Reputation: 271
I am trying regex to extract data backwards using lookahead & lookbehind.
In the below, I am interested in only column store error
, i.e., with pattern as : search table error:
, I need to extract string until previous :
.
Error processing. Reason: Exception: Job aborted due to failure: xxxxx (asasdasd): com.db.jdbc.exceptions.JDBCDriverException: DBTech JDBC: [2048]: column store error: search table error: [123]
I am currently stuck with (?<=:)(.*?)(?=(: search table error))
. This is extracting from the first occurrence of :
from beginning.
Thank you for any help.
Upvotes: 2
Views: 334
Reputation: 18611
Use
:\s*([^:]*?)\s*: search table error
See regex proof.
EXPLANATION
--------------------------------------------------------------------------------
: ':'
--------------------------------------------------------------------------------
\s* whitespace (\n, \r, \t, \f, and " ") (0 or
more times (matching the most amount
possible))
--------------------------------------------------------------------------------
( group and capture to \1:
--------------------------------------------------------------------------------
[^:]*? any character except: ':' (0 or more
times (matching the least amount
possible))
--------------------------------------------------------------------------------
) end of \1
--------------------------------------------------------------------------------
\s* whitespace (\n, \r, \t, \f, and " ") (0 or
more times (matching the most amount
possible))
--------------------------------------------------------------------------------
: search table error ': search table error'
import re
regex = r":\s*([^:]*?)\s*: search table error"

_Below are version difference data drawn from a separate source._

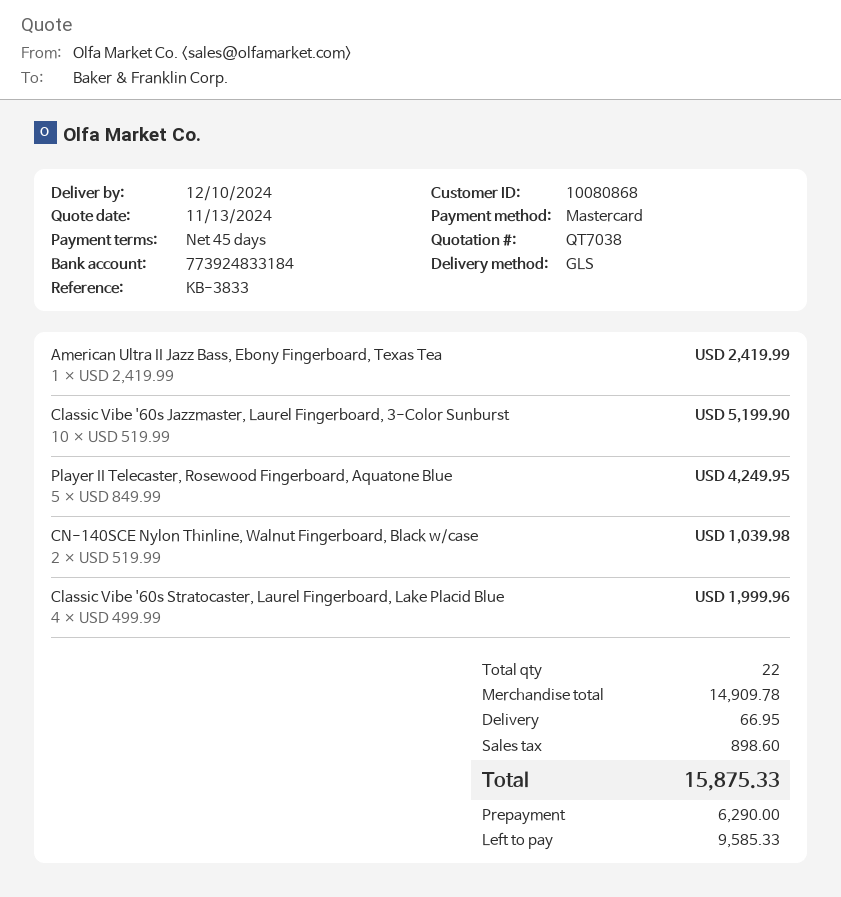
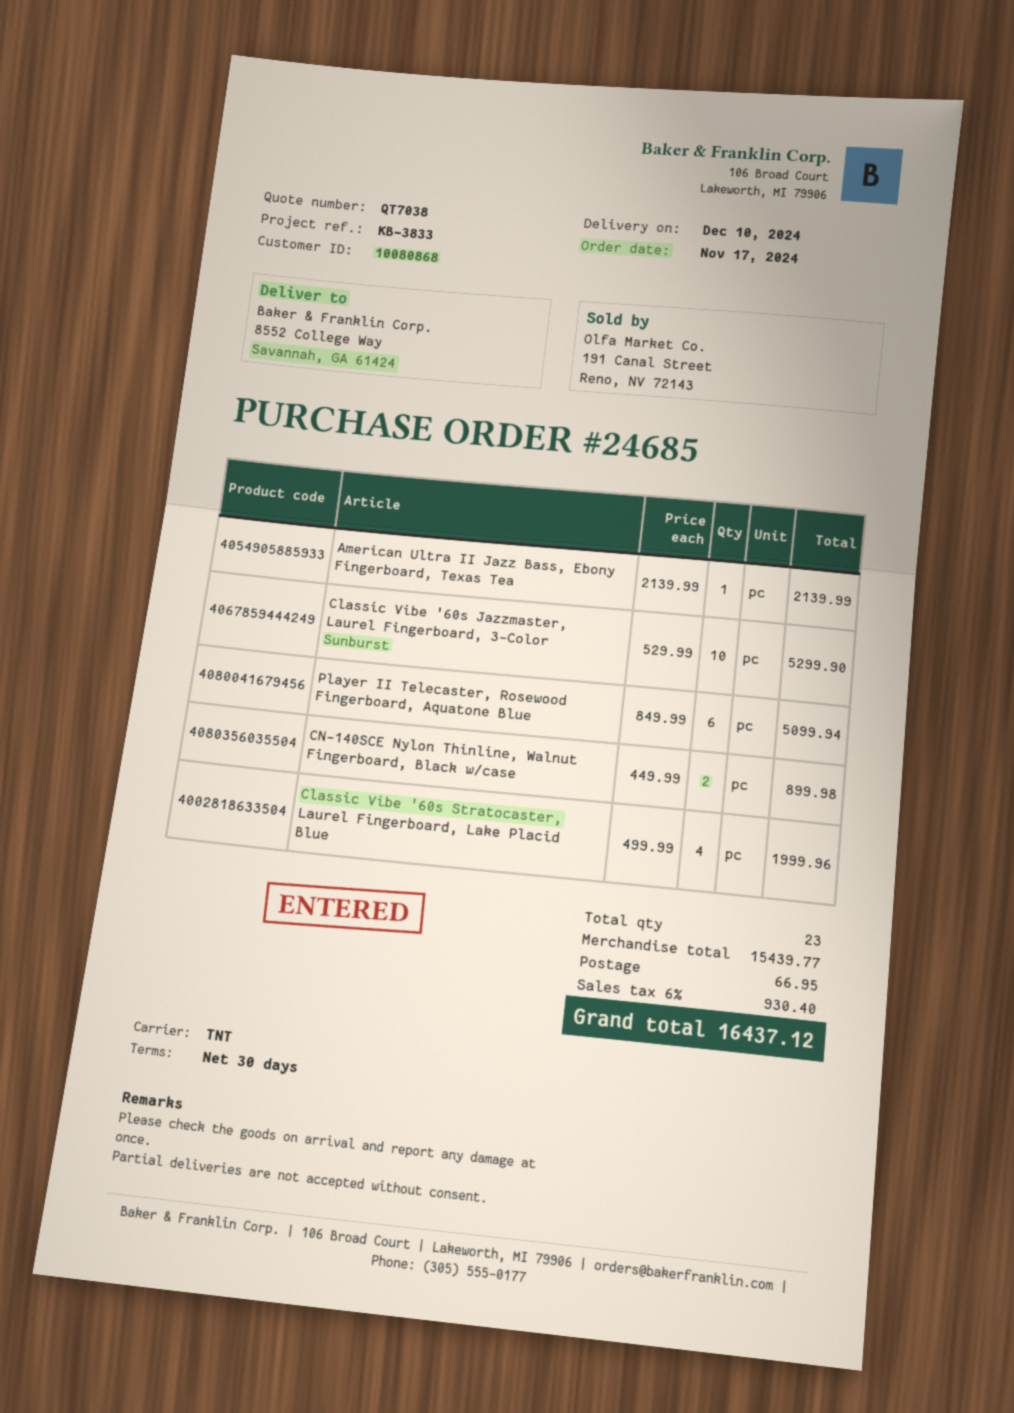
payment terms: 45 days -> 30 days
shipping method: GLS -> TNT
American Ultra II Jazz Bass, Ebony Fingerboard, Texas Tea: 1 x 2419.99 = 2419.99 -> 1 x 2139.99 = 2139.99
Classic Vibe '60s Jazzmaster, Laurel Fingerboard, 3-Color Sunburst: 10 x 519.99 = 5199.90 -> 10 x 529.99 = 5299.90
Player II Telecaster, Rosewood Fingerboard, Aquatone Blue: 5 x 849.99 = 4249.95 -> 6 x 849.99 = 5099.94
CN-140SCE Nylon Thinline, Walnut Fingerboard, Black w/case: 2 x 519.99 = 1039.98 -> 2 x 449.99 = 899.98
total quantity: 22 -> 23
subtotal: 14909.78 -> 15439.77
tax: 898.60 -> 930.40
total: 15875.33 -> 16437.12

test_str = "Error processing. Reason: Exception: Job aborted due to failure: xxxxx (asasdasd): com.db.jdbc.exceptions.JDBCDriverException: DBTech JDBC: [2048]: column store error: search table error: [123]"
match = re.search(regex, test_str)
if match:
print(match.group(1))
Results: column store error
Also:
(?<=:)[^:]*(?=:\s+search\s+table\s+error:)
See this regex proof.
EXPLANATION
--------------------------------------------------------------------------------
(?<= look behind to see if there is:
--------------------------------------------------------------------------------
: ':'
--------------------------------------------------------------------------------
) end of look-behind
--------------------------------------------------------------------------------
[^:]* any character except: ':' (0 or more times
(matching the most amount possible))
--------------------------------------------------------------------------------
(?= look ahead to see if there is:
--------------------------------------------------------------------------------
: ':'
--------------------------------------------------------------------------------
\s+ whitespace (\n, \r, \t, \f, and " ") (1
or more times (matching the most amount
possible))
--------------------------------------------------------------------------------
search 'search'
--------------------------------------------------------------------------------
\s+ whitespace (\n, \r, \t, \f, and " ") (1
or more times (matching the most amount
possible))
--------------------------------------------------------------------------------
table 'table'
--------------------------------------------------------------------------------
\s+ whitespace (\n, \r, \t, \f, and " ") (1
or more times (matching the most amount
possible))
--------------------------------------------------------------------------------
error: 'error:'
--------------------------------------------------------------------------------
) end of look-ahead
with Python code like
import re
regex = r"(?<=:)[^:]*(?=:\s+search\s+table\s+error:)"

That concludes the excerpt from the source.